A EVOLUÇÃO DO MEMRISTOR
A descoberta de um novo dispositivo é um passo importante, mas é apenas o início de uma longa jornada de pesquisas e testes para sua efetiva aplicação tecnológica. Para se colher os benefícios é necessário o atingimento de diversas outras propriedades para sua adoção em projetos e posterior inclusão em escala industrial. Por se tratar de uma tecnologia que possibilita a substituição das tecnologias existentes, os fabricantes de dispositivos precisam garantir que determinados requerimentos sejam cumpridos. São dois grupos principais de considerações: a fabricação (no caso, o processo de fabricação, elementos utilizados, custo, compatibilidade) e desempenho (durabilidade, velocidade, temperatura operacional).
ESTÁGIO DE DESENVOLVIMENTO ATUAL
A Panasonic anunciou o desenvolvimento de um circuito de baixo consumo para sistemas de redes neurais , utilizando um memristor ferroelétrico combinado com um circuito CMOS. Trata-se do primeiro memristor ferroelétrico e pode registrar dados analógicos como resistência em um circuito CMOS conseguindo trabalhar os sinais digitais como se fossem analógicos. Espera-se que o consumo de energia de sistemas com esse circuito proporcione redução do consumo de energia, para um décimo dos circuitos convencionais.
A resistência de um memristor ferroelétrico pode ser utilizada para armazenar dados de valores intermediários, não se restringindo aos valores binário um e zero, fazendo-a ser capaz de armazenar muito mais dados ao mesmo tempo que utiliza menos energia. Aliando-se a grande quantidade de dados armazenada com novos operadores analógicos pode-se contribuir para criação de um circuito de processamento de sinais, que imita o processamento de neurônios no cérebro. Ao mesmo que pode replicar parcialmente o pensamento humano e fazer julgamentos com base em tendências.
A HP tem um projeto chamado The Machine que promete o primeiro computador comercial com memristor já em 2018.
O QUE VEM PARA O FUTURO
Assim, o memristor é um sistema analógico, e isso faz dele um sério candidato a simulador do comportamento biológico, digamos, como elemento central em circuitos neuromórficos. Por exemplo, a condutividade nos canais de potássio e sódio, que deu o Nobel de Fisiologia ou Medicina de 1963 a John Carew Eccles, Alan Lloyd Hodgkin e Andrew Fielding Huxley , pode ser associada a um memristor.
A principal propriedade do memristor é que, uma vez desligada a fonte de alimentação, as camadas puras e dopadas permanecem no estado em que se encontram e, quando a fonte é ligada, o memristor inicia do ponto em que estava. Ou seja, trata-se de um dispositivo versátil, que pode ser usado em circuitos analógicos ou digitais, e também como memória não volátil. É por essas propriedades que as principais aplicações devem surgir.
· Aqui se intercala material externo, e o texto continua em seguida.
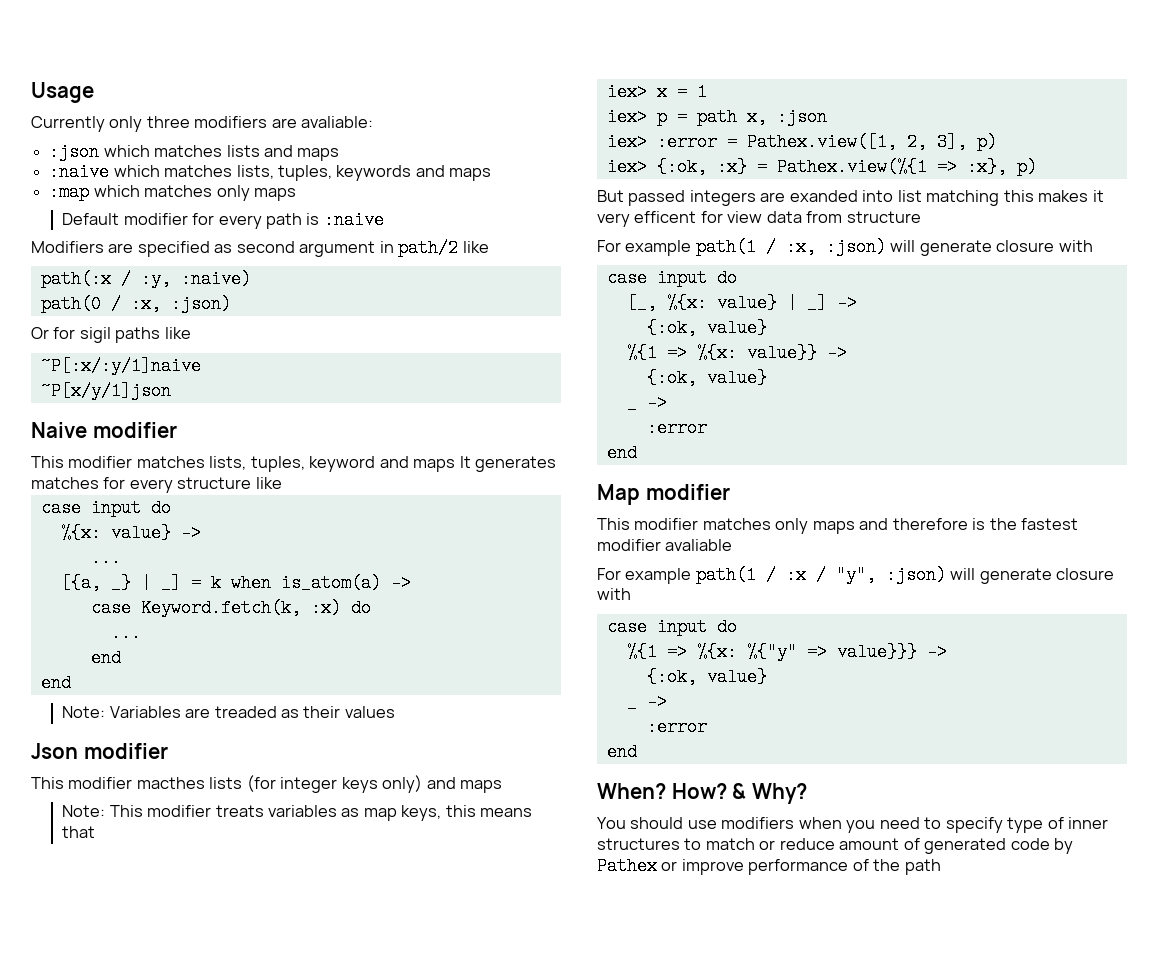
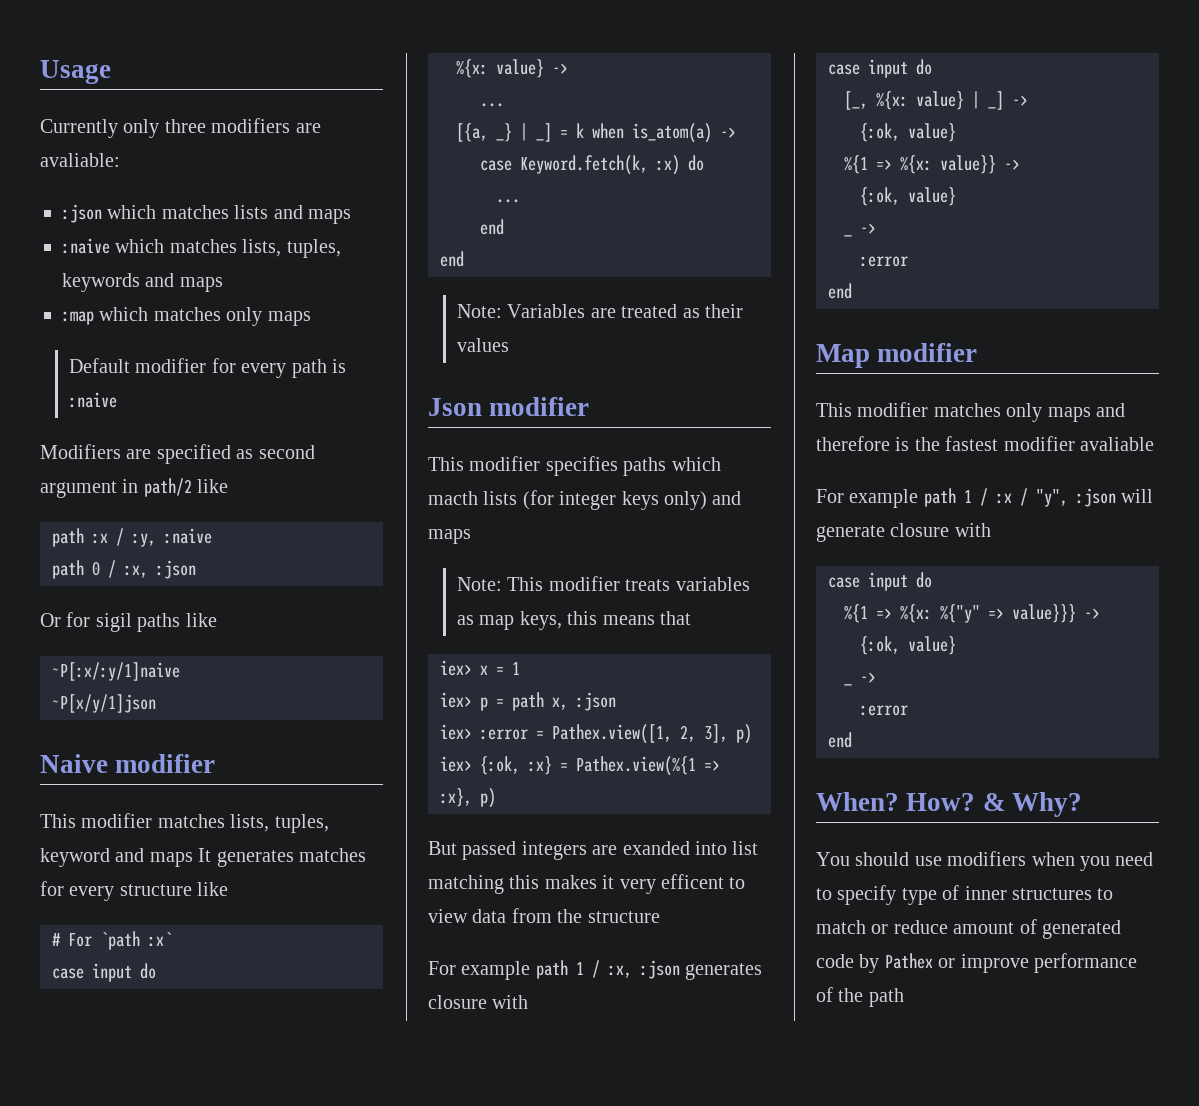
[40,270,251,288] [40,295,231,313] path(:x / :y, :naive) // path(0 / :x, :json) -> [52,528,212,547] [52,560,196,579] path :x / :y, :naive // path 0 / :x, :json
(282, 483) none -> [52,931,172,950] // # For `path :x`
[214,706,277,718] treaded -> [621,304,678,318] treated
[136,777,205,789] macthes -> [545,456,721,476] [428,491,478,505] specifies paths which macth
[700,211,723,223] for -> [729,877,746,889] to
(843, 217) none -> [557,909,583,923] the
[695,238,992,256] path(1 / :x, :json) will generate -> [535,960,763,980] path 1 / :x, :json generates
[695,566,756,584] path(1 -> [923,488,972,507] path 1
[885,566,946,584] :json) -> [1075,488,1116,507] :json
A imagem acima diz “Cérebros são feitos de memristores”. Será uma das aplicações do memristor para o futuro. Nesse contexto, o uso do memristor para simular sinapses em circuitos neuromórficos é uma das possibilidades relatadas na literatura. Outro uso possível seria a incorporação de memristores em circuitos computacionais usuais, para aumentar a capacidade de armazenamento e processamento de computadores – para este tipo de equipamento, no entanto, ainda não há protótipos registrados.
Referencias:
CHUA, L. Memristor-the missing circuit element Circuit Theory, IEEE Transactions on 18.5, 1971.
WILLIAMS, R. S. How we found the missing memristor Spectrum, IEEE 45.12, 2008.
STRUKOV, D. B. et al. The missing memristor found Nature 453.7191, 2008.
HAYES, B. The memristor American Scientist 99, 2011.